Keeping Europe’s door open
Even so, assuming that the EU does introduce sanctions, Russia is not likely to shift every last drop of the oil it has been exporting to Europe by sea to Asia (and, to a lesser extent, Africa) in the short term.
Making a shift in direction of this magnitude would present extraordinary challenges for all of the parties involved. Finding the tankers needed to move the oil would be difficult. Finding the credit needed to finance the deals (and the banks to handle the transactions, especially now that Russian access to capital markets has been restricted) would be difficult too. Finding the incentives needed to convince potential buyers to ignore pressure from the West to join the sanctions regime might also be difficult.

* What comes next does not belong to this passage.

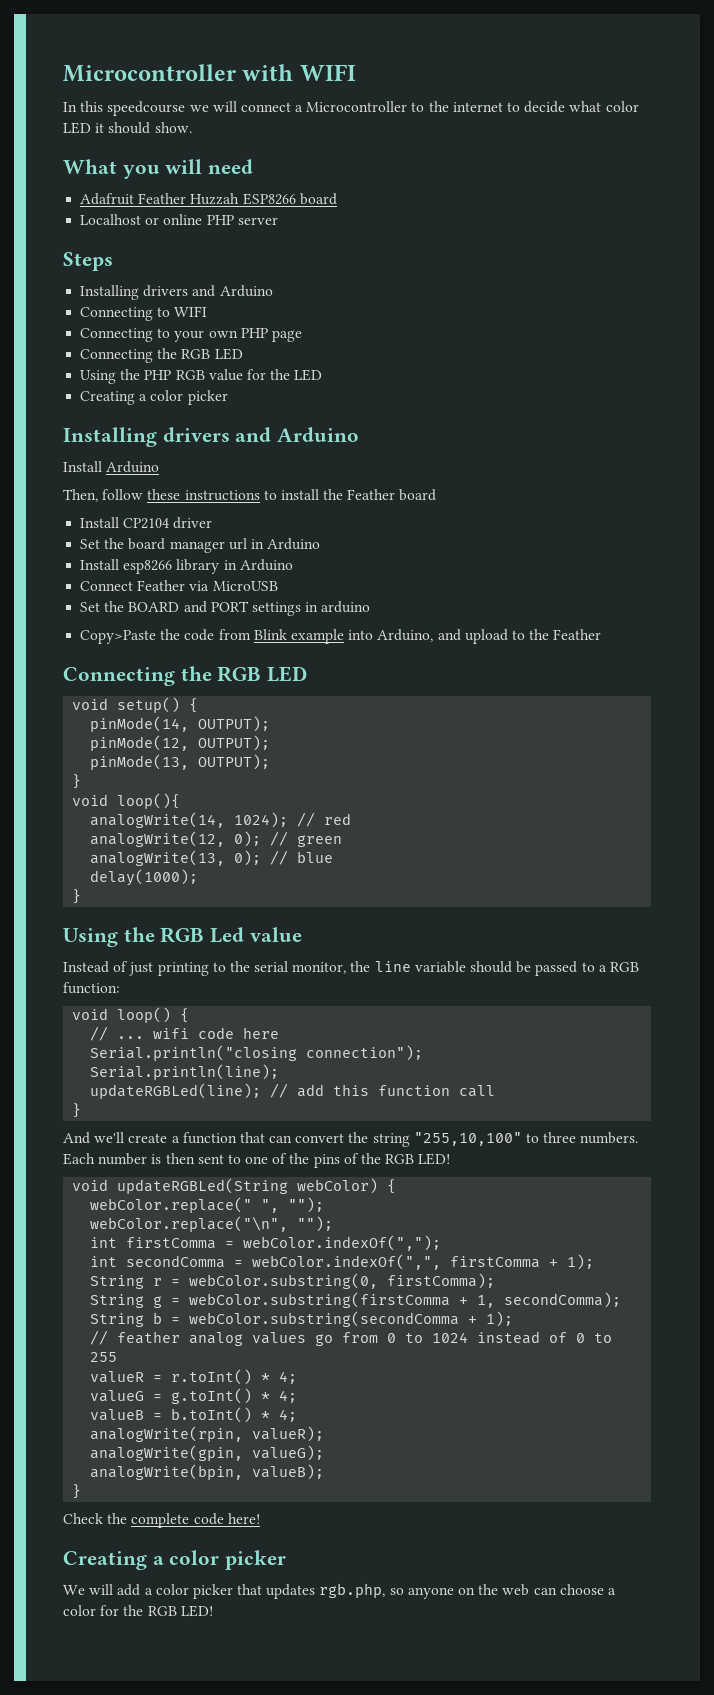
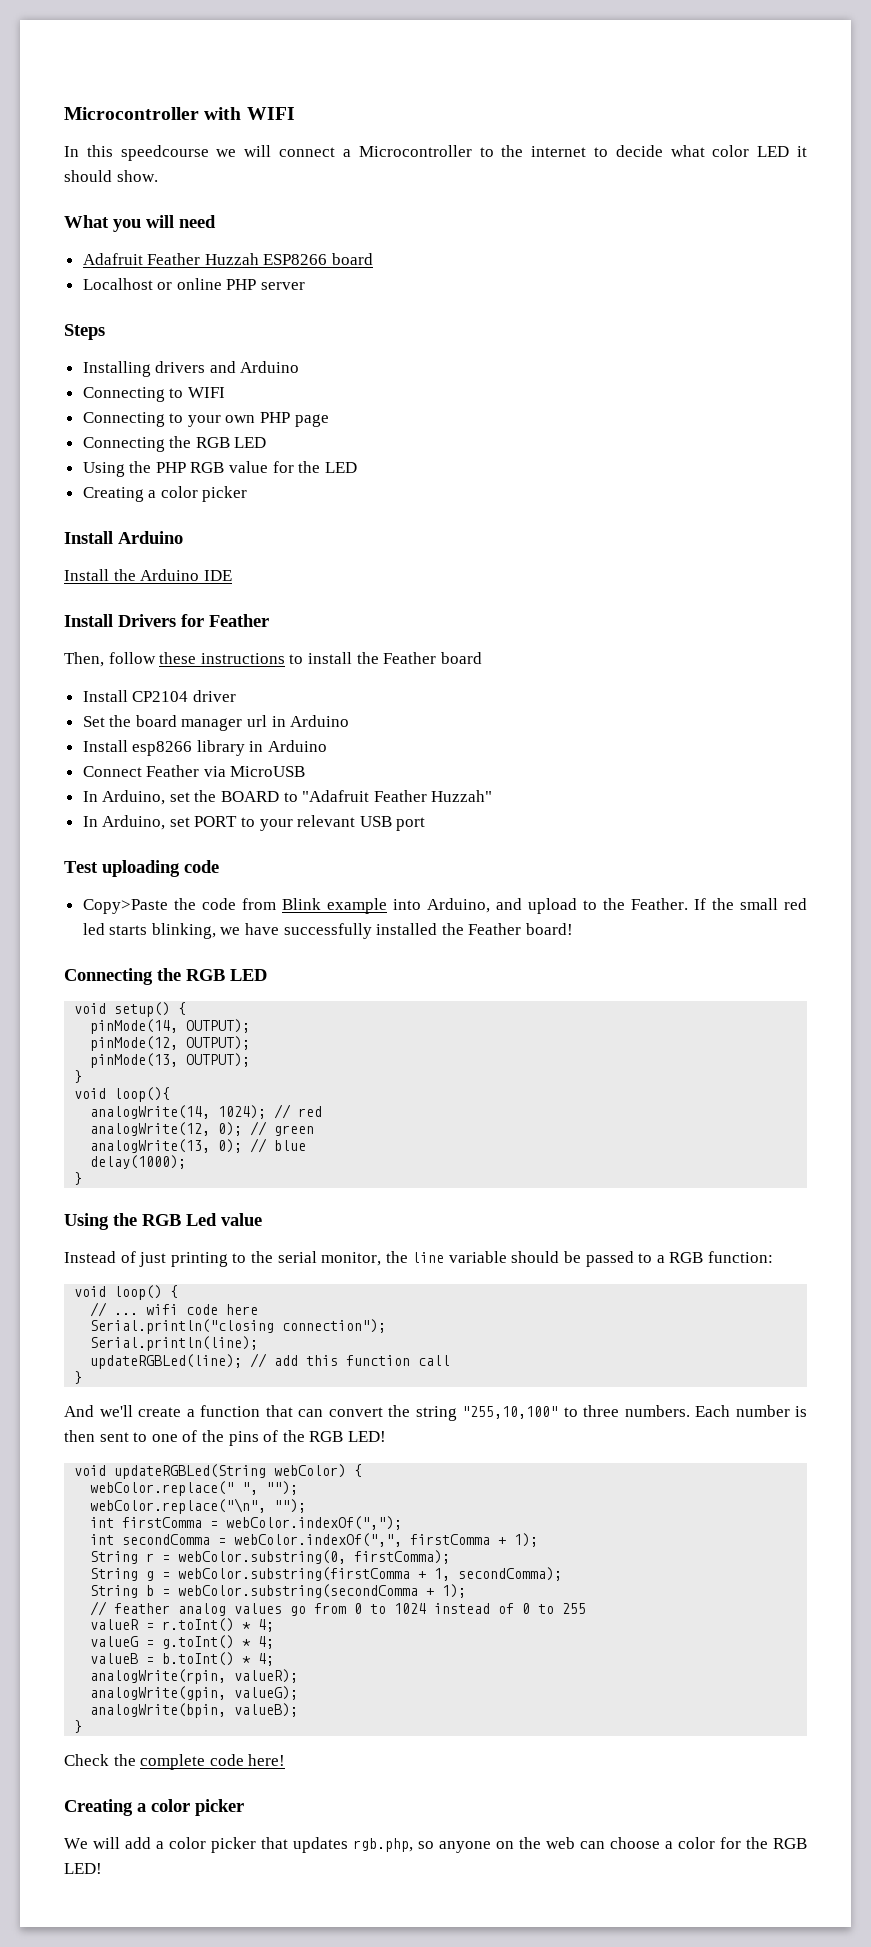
[63,427,360,447] [63,461,160,473] Installing drivers and Arduino // Install Arduino -> [64,531,183,544] [64,569,232,581] [64,614,269,627] Install Arduino // Install the Arduino IDE // Install Drivers for Feather
[80,601,371,616] Set the BOARD and PORT settings in arduino -> [82,790,493,805] [82,815,426,831] [64,860,219,877] In Arduino, set the BOARD to "Adafruit Feather Huzzah" // In Arduino, set PORT to your relevant USB port // Test uploading code
[553,629,602,640] Feather -> [630,898,807,910] [82,923,574,939] Feather. If the small red led starts blinking, we have successfully installed the Feather board!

What’s more, Russia already has plenty of practice with respect to finding ways to work around the limitations imposed by embargoes. For example, state-owned Rosneft spent enough time helping Venezuela’s national oil company (NOC) PdVSA to find creative new ways to export crude to China and other markets in Asia despite that under US sanctions Washington actually blacklisted two of its subsidiaries, Rosneft Trading SA and TNK Trading International, in February 2020. Rosneft has also used some of the same tricks noted lately in the Mediterranean – according to a Bloomberg report from November 2019, which noted that a tanker chartered by the Russian company had switched off its transponder upon entering Venezuelan territorial waters in order to obscure its activities. (Russia also seems to be very familiar with the practice of blending and relabelling crude exports in order to obfuscate their origin, as Venezuela has been doing in Asia for several years.)
Sanctions: not 100% effective
It seems likely, then, that Russia will use these tried-and-tested techniques (when it can get away with it) to keep at least some of its crude oil moving into Europe. It already knows how to do so, and it has an incentive to keep serving its European customers (and avoid the headache of an abrupt shift to Asia) if it can.
At the same time, the EU will also have incentives not to work too hard to enforce sanctions, assuming that it does adopt them. It will be motivated by the desire to assuage the concerns of member states that lack easy alternatives to Russian oil supplies – including those such as Hungary and Slovakia, which may be granted exemptions from the ban. It will also be motivated by the desire to stave off the social and economic disruption that might follow energy shortages. And in the end, it might also be motivated simply by the lack of political will to take the kind of action needed to chase down every European company with direct or indirect ties to Russia’s oil sector.
In any event, even with sanctions, the EU will continue to import some Russian crude – less than it has been doing, but some.